When it returns True, the triggering event is used as the trigger.
CDC Flavor
Use cdc to publish a new event from a DynamoDB stream record.
from aws_lambda_stream.flavors.cdc import cdc
{
"id": "thing-cdc",
"flavor": cdc,
"event_type": "THING-created",
"to_event": lambda uow: {
"type": "thing-created",
"thing": uow["event"]["raw"]["new"],
},
}
to_event receives the UOW and returns fields that are merged into uow["event"] before
publishing.
Materialize Flavor
Use materialize to update a DynamoDB materialized view from an event.
from aws_lambda_stream.flavors.materialize import materialize
from aws_lambda_stream.utils.dynamodb import update_expression
{
"id": "materialize-thing",
"flavor": materialize,
"event_type": "thing-created",
"to_update_request": lambda uow: {
"Key": {
"pk": uow["event"]["thing"]["id"],
"sk": "THING",
},
**update_expression({
"name": uow["event"]["thing"]["name"],
"timestamp": uow["event"]["timestamp"],
}),
},
}
Use split_on when one event should update multiple records:
{
"id": "materialize-order-items",
"flavor": materialize,
"event_type": "order-created",
"split_on": "event.items",
"split_target_field": "item",
"to_update_request": lambda uow: {
"Key": {
"pk": uow["item"]["id"],
"sk": "ITEM",
},
**update_expression({
"order_id": uow["event"]["order"]["id"],
}),
},
}
S3 And SNS Flavors
Use s3 to write derived objects.
from aws_lambda_stream.flavors.s3 import s3
{
"id": "write-order-snapshot",
"flavor": s3,
"event_type": "order-ready",
"bucket_name": "my-snapshot-bucket",
"to_s3": lambda uow: {
"Key": "orders/{}.json".format(uow["event"]["order"]["id"]),
"Body": json.dumps(uow["event"]["order"]).encode("utf-8"),
"ContentType": "application/json",
},
}
Use sns to publish batches to an SNS topic.
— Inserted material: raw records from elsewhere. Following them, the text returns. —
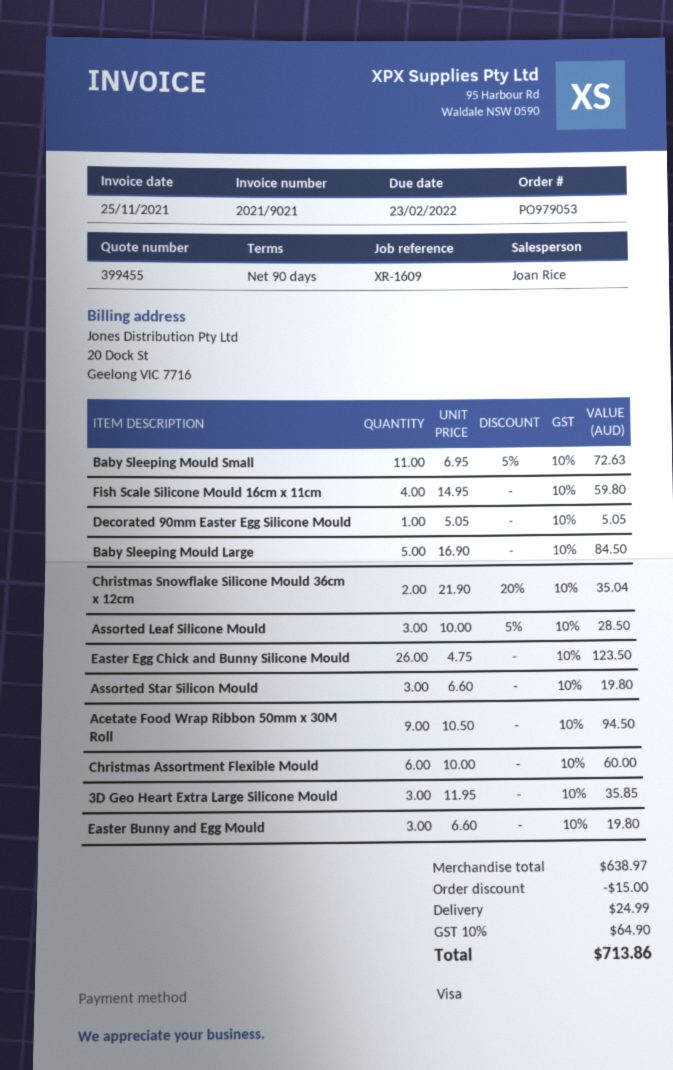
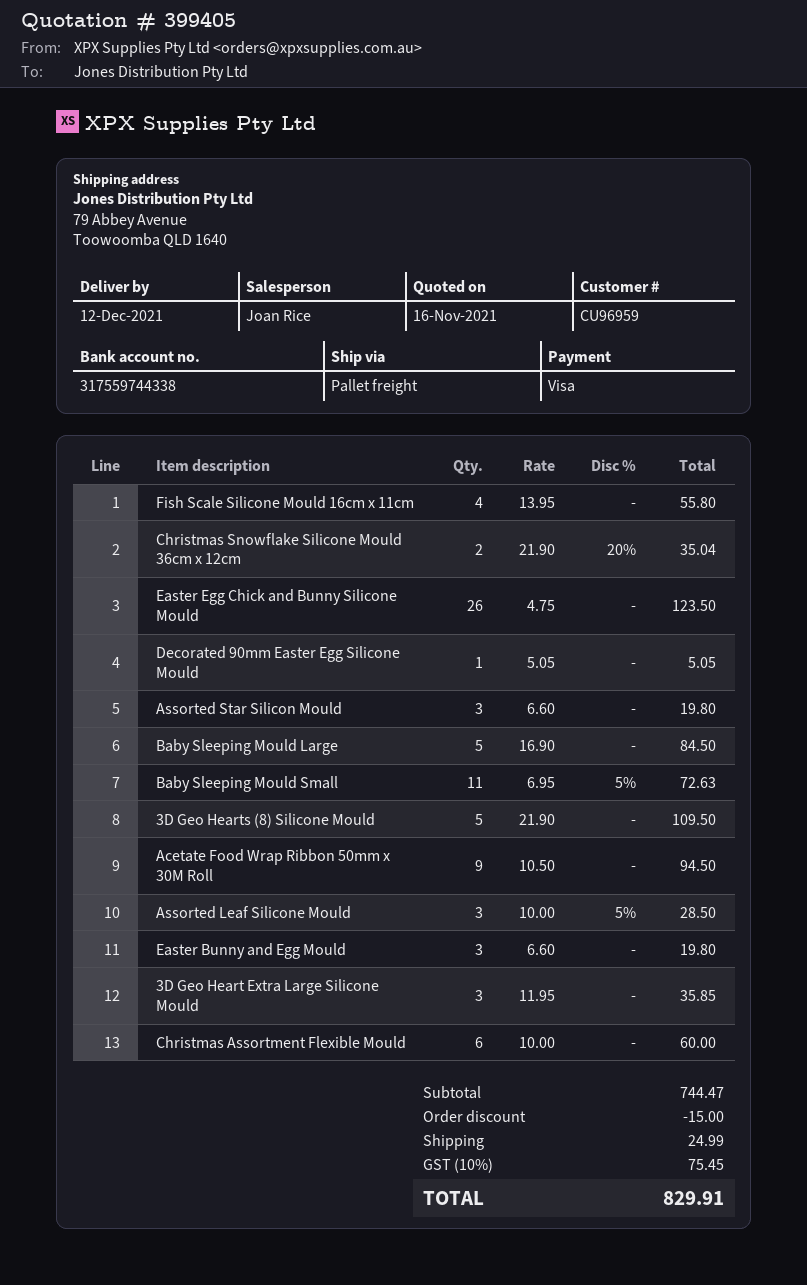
quote number: 399455 -> 399405
Fish Scale Silicone Mould 16cm x 11cm: 4 x 14.95 = 59.80 -> 4 x 13.95 = 55.80
3D Geo Hearts (8) Silicone Mould: none -> 5 x 21.90 = 109.50
subtotal: 638.97 -> 744.47
tax: 10% = 64.90 -> 10% = 75.45
total: 713.86 -> 829.91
from aws_lambda_stream.flavors.sns import sns
{
"id": "notify-order-ready",
"flavor": sns,
"event_type": "order-ready",
"topic_arn": "arn:aws:sns:us-east-1:123456789012:orders",
"to_sns": lambda uow: [
{
"Message": json.dumps(uow["event"]),
},
],
}
Expired Flavor
Use expired with DynamoDB TTL stream removals. If an item has ttl and expire, the flavor
emits an expiration event.
from aws_lambda_stream.flavors.expired import expired
{
"id": "expired-events",
"flavor": expired,
}
If expire is True, the emitted type is derived from the original event:
thing.createdbecomesthing.created.expiredthing-createdbecomesthing-created-expired
If expire is a string, that string is used as the emitted type:
{
"ttl": 1548967022,
"expire": "thing-timeout",
"event": {
"id": "thing-1",
"type": "thing-created",
"timestamp": 1548967022000,
},
}
Update Flavor
Use update when an event needs to query records, optionally split results, and update each
target.
from aws_lambda_stream.flavors.update import update
from aws_lambda_stream.utils.dynamodb import update_expression
{
"id": "update-related-things",
"flavor": update,
"event_type": "thing-renamed",
"to_query_request": lambda uow, rule: {
"IndexName": "DataIndex",
"KeyConditionExpression": "#data = :data",
"ExpressionAttributeNames": {
"#data": "data",
},
"ExpressionAttributeValues": {
":data": uow["event"]["thing"]["id"],
},
},
"split_on": "query_response",
"split_target_field": "target",
"to_get_request": lambda uow, rule: {
"Keys": [
{
"pk": uow["target"]["pk"],
"sk": uow["target"]["sk"],
},
],
},
"to_update_request": lambda uow, rule: {
"Key": {
"pk": uow["target"]["pk"],
"sk": uow["target"]["sk"],
},
**update_expression({
"thing_name": uow["event"]["thing"]["name"],
}),
},
}
Use to_fallback_update_request when an update can legitimately return {} and you want to
try a second request.
Event Sources
Helpers normalize AWS event payloads:
from aws_lambda_stream.events.kinesis import from_kinesis
from aws_lambda_stream.events.dynamodb import from_dynamodb
from aws_lambda_stream.events.s3 import from_s3
from aws_lambda_stream.events.sns import from_sns
from aws_lambda_stream.events.sqs import from_sqs
Test helpers are also available, for example to_kinesis_records(...),
to_dynamodb_records(...), and to_s3_records(...).
Example local test input:
from aws_lambda_stream.events.kinesis import to_kinesis_records, from_kinesis
event = to_kinesis_records([
{
"type": "thing-created",
"timestamp": 1548967022000,
"partition_key": "thing-1",
"thing": {
"id": "thing-1",
},
},
])
uows = from_kinesis(event)
Concurrency
StreamPipeline runs pipelines concurrently by default:
StreamPipeline(pipelines, options, concurrency=True)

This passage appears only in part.